**Instructions to follow:**
The word to find is "from". Copy each line of the material that contains it.

**Available data:**
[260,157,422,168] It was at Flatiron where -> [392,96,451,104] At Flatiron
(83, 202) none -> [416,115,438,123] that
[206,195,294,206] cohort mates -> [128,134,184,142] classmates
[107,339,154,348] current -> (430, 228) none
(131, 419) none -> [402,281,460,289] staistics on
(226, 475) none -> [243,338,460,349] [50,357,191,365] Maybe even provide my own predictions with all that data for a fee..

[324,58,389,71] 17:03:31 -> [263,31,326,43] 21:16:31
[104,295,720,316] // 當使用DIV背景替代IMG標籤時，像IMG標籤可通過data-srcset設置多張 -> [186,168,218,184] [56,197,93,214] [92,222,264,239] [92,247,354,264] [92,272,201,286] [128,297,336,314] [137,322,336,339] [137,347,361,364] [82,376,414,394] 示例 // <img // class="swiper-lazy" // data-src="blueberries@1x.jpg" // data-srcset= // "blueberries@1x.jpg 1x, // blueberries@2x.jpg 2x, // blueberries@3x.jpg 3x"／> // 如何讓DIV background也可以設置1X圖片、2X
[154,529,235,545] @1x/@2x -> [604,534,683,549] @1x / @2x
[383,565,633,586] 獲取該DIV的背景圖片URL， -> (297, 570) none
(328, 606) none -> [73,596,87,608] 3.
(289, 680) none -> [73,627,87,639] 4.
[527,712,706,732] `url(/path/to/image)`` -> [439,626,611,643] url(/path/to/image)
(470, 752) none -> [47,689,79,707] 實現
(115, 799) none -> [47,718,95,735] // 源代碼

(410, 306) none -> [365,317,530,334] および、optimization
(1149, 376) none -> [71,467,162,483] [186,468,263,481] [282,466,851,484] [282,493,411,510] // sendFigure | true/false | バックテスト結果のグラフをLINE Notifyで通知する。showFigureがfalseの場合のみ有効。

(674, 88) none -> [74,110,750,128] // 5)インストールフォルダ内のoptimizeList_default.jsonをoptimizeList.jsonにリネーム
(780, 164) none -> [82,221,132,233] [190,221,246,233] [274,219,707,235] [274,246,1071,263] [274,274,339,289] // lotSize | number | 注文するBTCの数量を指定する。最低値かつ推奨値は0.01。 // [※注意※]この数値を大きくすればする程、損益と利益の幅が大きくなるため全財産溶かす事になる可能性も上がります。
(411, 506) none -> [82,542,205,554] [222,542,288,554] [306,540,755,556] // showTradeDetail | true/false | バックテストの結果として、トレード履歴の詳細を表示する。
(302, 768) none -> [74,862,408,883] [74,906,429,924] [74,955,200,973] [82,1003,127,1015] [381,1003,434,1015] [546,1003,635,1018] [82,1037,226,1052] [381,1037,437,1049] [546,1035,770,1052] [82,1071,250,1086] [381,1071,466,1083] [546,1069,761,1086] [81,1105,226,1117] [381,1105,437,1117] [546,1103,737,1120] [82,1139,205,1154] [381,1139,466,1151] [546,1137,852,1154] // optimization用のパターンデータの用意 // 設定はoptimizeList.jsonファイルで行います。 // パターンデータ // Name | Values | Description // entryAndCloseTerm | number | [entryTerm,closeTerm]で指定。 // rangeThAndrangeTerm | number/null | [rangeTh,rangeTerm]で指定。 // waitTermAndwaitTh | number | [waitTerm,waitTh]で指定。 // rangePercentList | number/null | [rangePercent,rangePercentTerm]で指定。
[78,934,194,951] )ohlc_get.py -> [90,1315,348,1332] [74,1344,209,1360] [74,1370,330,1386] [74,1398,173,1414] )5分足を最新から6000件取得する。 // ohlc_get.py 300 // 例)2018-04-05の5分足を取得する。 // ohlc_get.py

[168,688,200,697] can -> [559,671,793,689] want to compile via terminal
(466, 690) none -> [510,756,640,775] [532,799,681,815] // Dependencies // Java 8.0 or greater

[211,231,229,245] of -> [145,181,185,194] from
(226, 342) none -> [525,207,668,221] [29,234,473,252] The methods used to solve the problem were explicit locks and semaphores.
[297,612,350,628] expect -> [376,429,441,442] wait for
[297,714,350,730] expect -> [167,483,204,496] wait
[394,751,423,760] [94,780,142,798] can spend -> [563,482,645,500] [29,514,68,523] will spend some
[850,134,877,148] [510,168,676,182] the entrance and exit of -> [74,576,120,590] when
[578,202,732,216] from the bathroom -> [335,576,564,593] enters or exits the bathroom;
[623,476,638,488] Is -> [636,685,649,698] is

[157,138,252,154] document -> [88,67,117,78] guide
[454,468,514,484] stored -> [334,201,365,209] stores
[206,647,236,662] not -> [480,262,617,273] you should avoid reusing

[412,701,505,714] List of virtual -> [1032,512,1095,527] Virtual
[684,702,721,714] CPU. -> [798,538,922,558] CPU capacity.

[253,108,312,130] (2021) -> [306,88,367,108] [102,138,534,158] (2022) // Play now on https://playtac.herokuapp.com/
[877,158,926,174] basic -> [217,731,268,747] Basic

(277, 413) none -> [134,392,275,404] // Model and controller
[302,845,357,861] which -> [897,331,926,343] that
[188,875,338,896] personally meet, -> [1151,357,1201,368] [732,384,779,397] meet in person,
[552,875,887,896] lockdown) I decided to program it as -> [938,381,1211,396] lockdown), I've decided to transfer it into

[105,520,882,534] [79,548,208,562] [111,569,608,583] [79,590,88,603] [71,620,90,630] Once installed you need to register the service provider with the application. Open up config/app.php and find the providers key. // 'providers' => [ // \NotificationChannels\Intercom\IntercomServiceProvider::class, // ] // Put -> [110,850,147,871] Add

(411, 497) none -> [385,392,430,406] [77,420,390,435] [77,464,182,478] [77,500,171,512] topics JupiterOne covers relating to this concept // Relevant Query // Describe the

**Expected answer:**
[211,231,229,245] of -> [145,181,185,194] from
[578,202,732,216] from the bathroom -> [335,576,564,593] enters or exits the bathroom;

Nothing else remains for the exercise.